Le blogue du rédac

A-t-on le droit? (poème terroir)

Par Vianney Gallant le 2015/04
Image
Le blogue du rédac

A-t-on le droit? (poème terroir)

Par Vianney Gallant le 2015/04

Dans cette section, le rédacteur en chef du Mouton Noir, Marc Simard, partage avec les lecteurs ses coups de gueule, des textes coup de cœur de collaborateurs et encore plus…

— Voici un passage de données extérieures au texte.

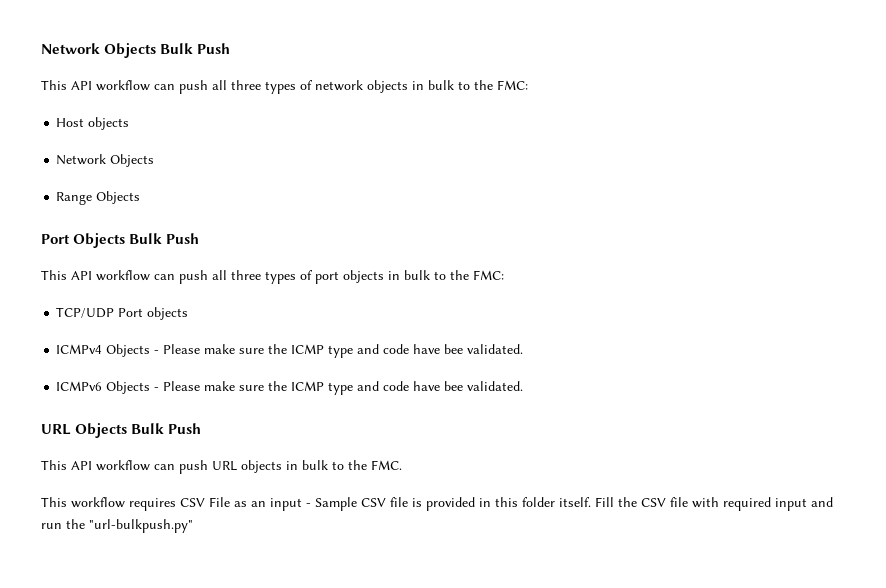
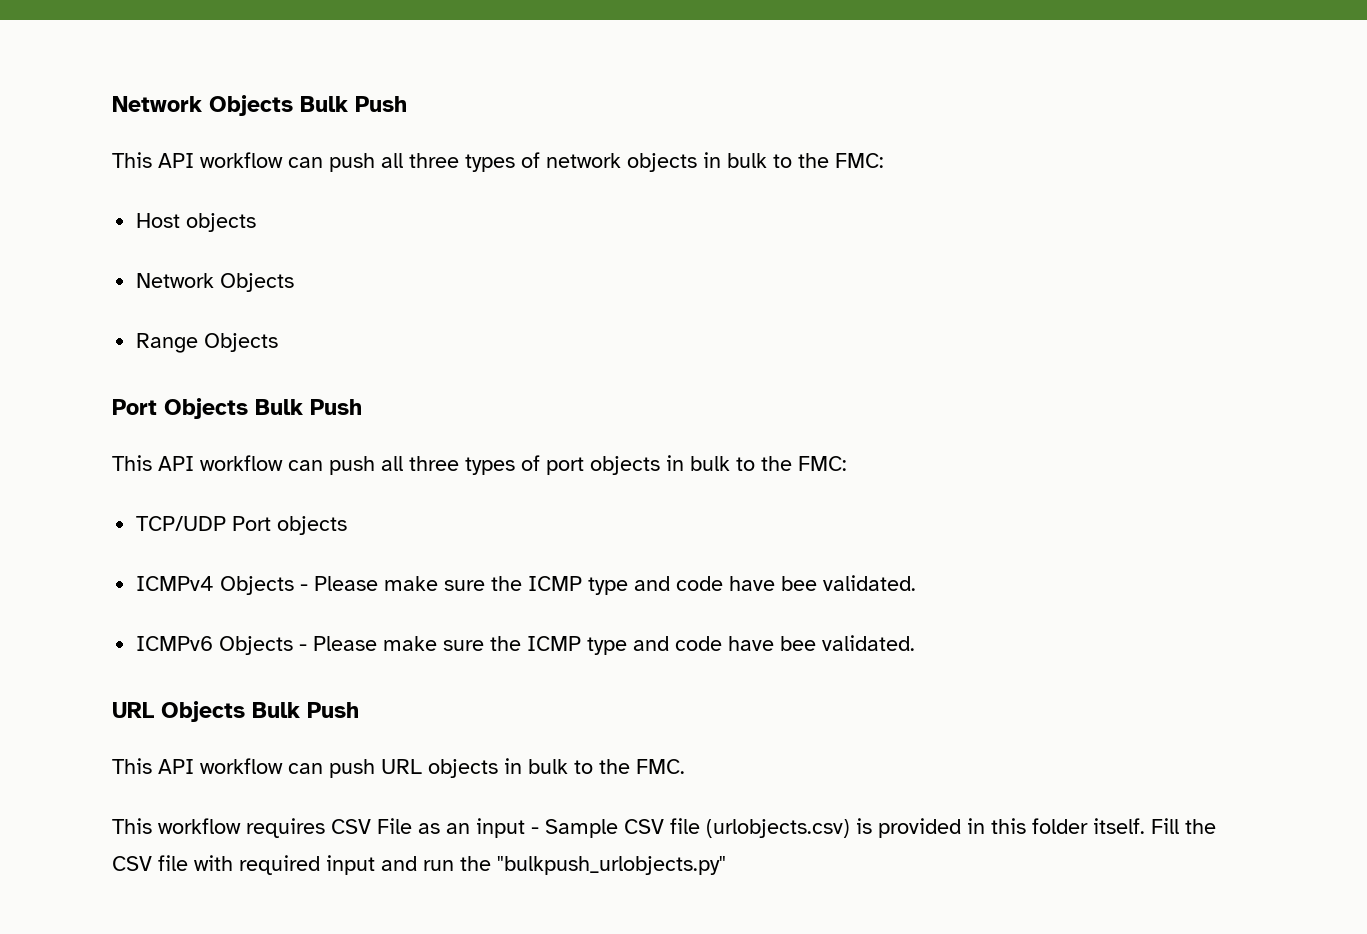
(408, 502) none -> [706,819,850,838] (urlobjects.csv)
[89,519,193,533] "url-bulkpush.py" -> [497,856,726,875] "bulkpush_urlobjects.py"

Cette semaine, Marc vous invite à lire un poème « terroir » de Vianney Gallant de Rimouski.

——————

Au pays du silence

A-t-on le droit de parler

Au pays de la partance

Depuis longtemps organisée

Je suis un arrière-pays qui commence à croire

Qu’on l’a trahi

En lui conseillant le silence

Je suis un tiers-monde préfabriqué par le progrès

Je suis le village fermé

Qui éclate de souvenance et de trahison

Je suis le village en fermance en fermentation

À l’aube d’une Opération Dignité

En pleine crise d’octobre

Je suis le bout du rang de moi-même

Et j’ai mur à mur des visages

À crever d’histoires et de patrimoine

Maintenant que j’ai connu Rimouski

La métropole des mots sur le développement régional

Et Montréal au seuil de mon assimilation

Je suis inquiet pour l’avenir de mon corps,

Mon corps légion

Mon corps région en écopaux esparés

Je remonte de l’oubli

Au gré des réincarnations et des légendes

Je remonte dans le gué et les portages

Les rivières et leurs méandres

Patapédia Restigouche Matapédia

Assemetouagan Causapscal

Je marche dans les villages et villes de mes exils

Ces villages Amquidam

Où je suis l’éternel étranger à moi-même

À cause de mes silences

Même si de source sûre je suis de chousse

Et qu’à la source je suis Acadien

Qu’en mes racines premières je suis Amérindien

De sang et de sens

Et pas seulement dans ma mémoire toponymique

Matapédiac Matamadja Micmac Listigouech Sayabec

J’inclus et désire l’avenir de tous les autres

Je m’avorte de toutes mes mémoires

De tous mes villages du monde

Citoyen de ce lieu

J’habite le délire des dernières déportations

Dans le camp de réfugiés du Verbe

Le délire intelligent est ma dernière permission

J’habite le rang des grands dérangés

Par les coupes à blanc de toutes les inconsciences

Jusqu’à l’oléoduc des mirages pétrolifères et mortifères

Et les cétacés des morts innocentes

Y AURA-T-IL UN RÉVEIL POUR LE PÉCHÉ CAPITAL DE NOS SOUMISSIONS?

———

Déclubage

La poésie me dégèle

Mes mots sont déclubés

Comme mes rivières à saumon

En eaux troubles d’avril

Et l’avalanche de l’imposture à se dire

Me saisit au nom d’un embryon d’appartenance

D’existence sans nom

Je ne suis d’ici que par le texte du mystère

Je réécris le Plan d’aménagement du verbe

Et des rassemblements  pour conserver nos traces

Des hiéroglyphes de petits commencements du monde

Dans l’universalité du plus subjectif terroir

Dans les vérités des légendes

Plus réelles que les langues de bois

Je voudrais que ces traces contribuent

À de nouvelles visions du monde

Vois-tu

Alors je cherche des phares

Des phrases pour m’éclairer

Je cherche des mots pour me changer le monde

Je cherche le slogan inédit  le manifeste essentiel

Et j’en entends des bribes dans les tracés

Des marcheurs de revendication

Comme au printemps érable 2012

Chassons à l’Arc   chassons à l’Art

Pistons la bête du sens  enfouie en nous-mêmes

J’ai le cœur d’une moissonneuse batteuse

En plein champ reboisé

Au prix d’un espoir sans objet

J’endure les requiems

De mon propre chant du cygne

Dans le haut pays

J’ai le cœur de l’encre aux mots échappés

Dans le papier pulpe

Au village des écriveux parleurs

Je ne me vendrai pas à la politique des langages enrubannés

Des cerveaux supérieurs qui déménagent les âmes

J’arrive de tous nos bouts du monde

Et de tous nos rangs renversés

J’ai le cœur à ressusciter les sirènes  des moulins à scie

Ou à vent  ou après pour calmer les fantômes

Des moulins, des beurreries, des quais, des églises,

Des écoles, des bureaux de poste et des gares fermés,

Des expertises et des arts de vivre perdus

Sur tous les territoires de l’est et du nord

Des jardins de givre éperdus

Dans le silence des institutions

———

Je suis un Québécois de « chousse » et (soyons cohérents) je réclame qu’on accroche une vieille faulx rouillée, une racleuse, un fer-à-cheval, un cheval de trait, un berceau revanchard et une ceinture fléchée au mur de l’Assemblée nationale.